Une tombe, d'un " ermite" inconnu. Recueilli pour ses derniers moments par un fermier et ses filles, qui sont les tantes de la narratrice. Qui était cet homme et que s'est-il passé? On n'en saura rien.

Plus jeune, j'aurais imaginé une histoire . J'aurais affirmé que Mr Black était amoureux d'une de mes tantes..etc

Plus tard.. j'aurais établi une relation plausible et horrible entre son silence et la façon dont il est mort.

Mais..: Je ne crois plus aujourd'hui que les secrets des gens soient définis et communicables, ni que leurs sentiments soient pleinement épanouis et facilement reconnaissables. Je ne le crois pas.

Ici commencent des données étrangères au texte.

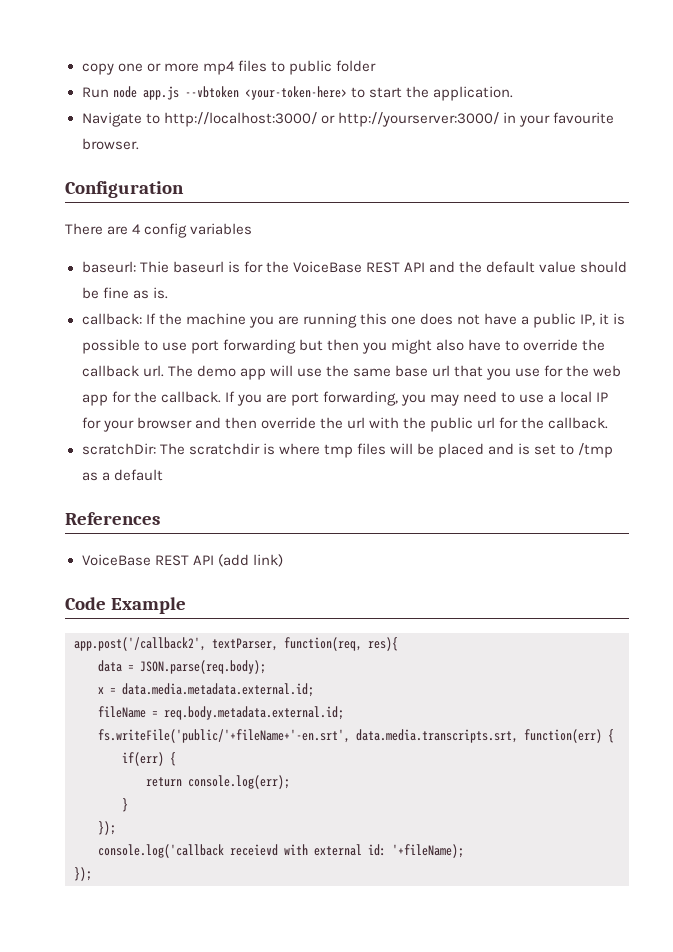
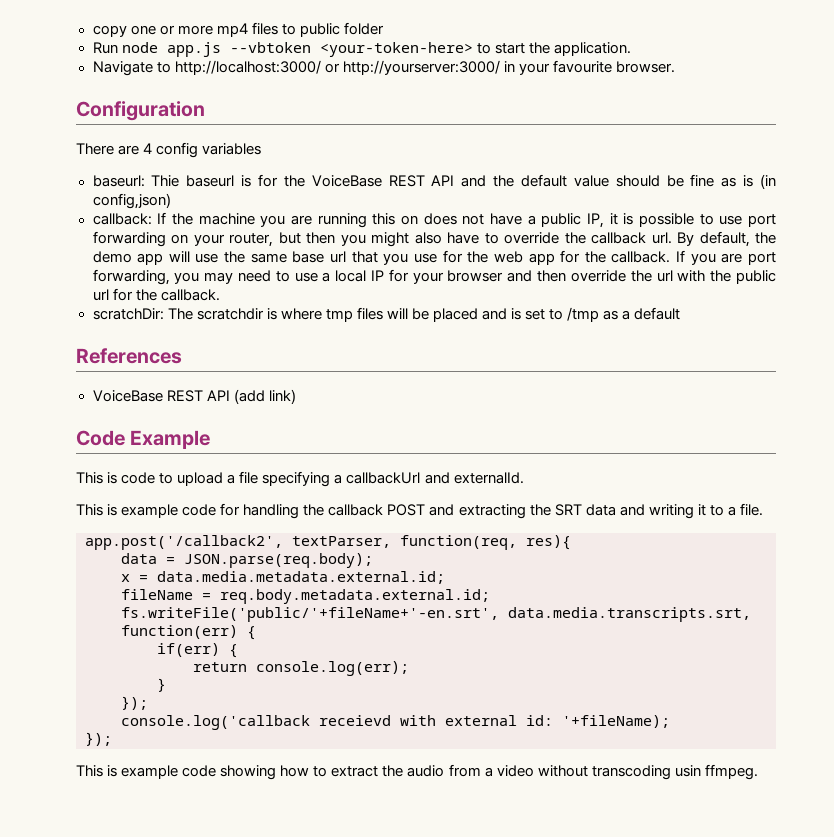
- baseurl: Thie baseurl is for the VoiceBase REST API and the default value should be fine as is.
+ baseurl: Thie baseurl is for the VoiceBase REST API and the default value should be fine as is (in config,json)
- callback: If the machine you are running this one does not have a public IP, it is possible to use port forwarding but then you might also have to override the callback url.
+ callback: If the machine you are running this on does not have a public IP, it is possible to use port forwarding on your router, but then you might also have to override the callback url.
- The demo app will use the same base url that you use for the web app for the callback.
+ By default, the demo app will use the same base url that you use for the web app for the callback.
+ This is code to upload a file specifying a callbackUrl and externalId.
+ This is example code for handling the callback POST and extracting the SRT data and writing it to a file.
+ This is example code showing how to extract the audio from a video without transcoding usin ffmpeg.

Tout ce que je puis dire, c'est que les soeurs de mon père frottaient le plancher à la lessive, qu'elles moyettaient l'avoine et trayaient les vaches à la main.

Voilà.. Elle ne peut plus raconter que ce qu'elle voit, ou a vu. A nous, ou non, d'imaginer le reste. Alice Munro ne fait que montrer. Et surtout pas démontrer, même si les personnages de ces nouvelles, le plus souvent des femmes, mais pas toujours, "démontrent" elles-même. A travers son regard. Dans ce qu'elle leur fait dire. En particulier, et c'est un thème récurrent, les situations dans lesquelles ces femmes s'engouffrent continuellement, en répétant encore et encore , notamment les choix de conjoints ou compagnons qui ne pourront jamais leur apporter ce qu'elles souhaitent, faisant ainsi leur propre malheur. Alice Munro capte un moment d'existence de ses personnages , en laisse deviner d'autres dans leur futur , conséquences logiques pour le lecteur, ne conclut jamais, ne juge jamais. C'est un regard acéré et très .. féminin.

La part autobiographique existe certainement, mais n'a pas grande importance, à mon avis. Par exemple dans la dernière nouvelle qui donne son titre au recueil, peu importent finalement les circonstances de la mort d'un père. C'est plus un éclair de compréhension dans le cerveau d'une femme, d'une fille et d'une mère. Ce qui a manqué dans ses relations avec lui, et il est trop tard. Ce qu'elle a manqué dans ses relations avec ses filles, et il est bien tard aussi. Cette femme en tirera-t-elle des conclusions? Peut être. Nous, oui, mais pour nous, c'est .. décrypté avec brio.

Ces nouvelles sont très denses , dans tout ce qui n'est pas dit, d'une part qui pousse l'imaginaire, et aussi car au milieu de la banalité du récit lui-même , il ne faut pas rater " la" phrase ", ou même le mot qui ouvre sur autre chose.

"Brian était simplement quelque chose qu'il fallait supporter, comme le froid glacial du hangar où on vidait les dindes et l'odeur de sang et de boyaux".
Rien à en dire de plus, de ce Brian? Si, plus tard , bien après.

Il n'y a aucune sentimentalité, aucune étude psychologique , tout juste ressent-on une empathie certaine pour ses personnages.
En tout cas, la lucidité d'un regard. Le sien.